True foreigners are the early line favorite Edisa (5-2), for trainer Alain Royer-Dupre; second favorite Wonderment (7-2), trained by Christophe’s brother, Nicolas Clement, and the third early choice, Love So Deep (9-2), for Jane Chapple-Hyam.
Canadian-bred and owned Desert Ride (8-1) is, however, trained by a hard boot by way of Brooklyn, Neil Howard, while Woodbine-based filly Art of Almost (5-1) is in the hands of the redoubtable Roger Attfield.
(A handicapping analysis both international races will be featured at HRI later today).
In the seven-figure Jockey Club Derby at 1-1/2 miles on Widener Turf, three of the nine European-based runners: second favorite Spanish Mission (3-1) and price shots San Huberto (10-1) for Fabrice Chappet and Pedro Cara (12-1) for trainer Mauricio Delcher.
Not sure how to categorize Tone Broke. The three-year-old Broken Vow chestnut started with Steve Asmussen, went to Dubai, came back to the U.S., up to Canada, where it was bred, but is currently based in Kentucky. So, who’s the favorite?

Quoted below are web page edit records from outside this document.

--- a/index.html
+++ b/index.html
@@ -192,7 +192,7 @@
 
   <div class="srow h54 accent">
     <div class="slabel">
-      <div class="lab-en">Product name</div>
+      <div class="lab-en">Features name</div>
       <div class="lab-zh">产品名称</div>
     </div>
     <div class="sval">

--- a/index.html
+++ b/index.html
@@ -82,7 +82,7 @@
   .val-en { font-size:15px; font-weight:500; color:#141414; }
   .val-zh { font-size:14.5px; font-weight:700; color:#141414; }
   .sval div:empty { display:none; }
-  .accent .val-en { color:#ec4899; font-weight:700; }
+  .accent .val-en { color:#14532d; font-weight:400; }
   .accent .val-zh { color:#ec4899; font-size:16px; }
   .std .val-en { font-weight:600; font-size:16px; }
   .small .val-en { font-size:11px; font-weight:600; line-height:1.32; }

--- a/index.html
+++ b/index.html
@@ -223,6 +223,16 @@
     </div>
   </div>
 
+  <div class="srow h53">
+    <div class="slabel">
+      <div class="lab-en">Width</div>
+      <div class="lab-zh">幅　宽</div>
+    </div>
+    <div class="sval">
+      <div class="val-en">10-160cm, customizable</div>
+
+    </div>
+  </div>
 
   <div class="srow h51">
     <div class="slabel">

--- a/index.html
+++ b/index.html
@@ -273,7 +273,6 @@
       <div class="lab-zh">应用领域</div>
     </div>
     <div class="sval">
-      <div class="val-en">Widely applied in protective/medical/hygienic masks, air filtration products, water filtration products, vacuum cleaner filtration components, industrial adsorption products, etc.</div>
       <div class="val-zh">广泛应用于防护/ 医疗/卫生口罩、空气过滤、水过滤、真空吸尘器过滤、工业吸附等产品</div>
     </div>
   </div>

Really, do you need to ask? Chad Brown’s Digital Age, fourth in the Belmont Derby and second in the Saratoga Derby, is the 5-2 early line choice for the Jockey Club Derby with Javier Castellano in the boot.
Three foreign riders have come along out of loyalty and, of course, the promise of a huge payday: Jamie Spencer and Tony Piccone, have been winning partners for Spanish Mission and Pedro Cara, respectively, and Stephane Pasquier will accompany regular partner Wonderment.
The weather Friday calls for thunderstorms in the afternoon but the sun is only a day away. The course likely will be on the firm side with a bit of cut to it and should not impede any of the performers, with the possible exception of West Coasters who are used to the billiard tables out west.
It will be interested to see handle comparisons between these international style events and the races run in Franklin, KY on Kentucky Cup Day over a European-style course with its twists, turns, undulations and large fields.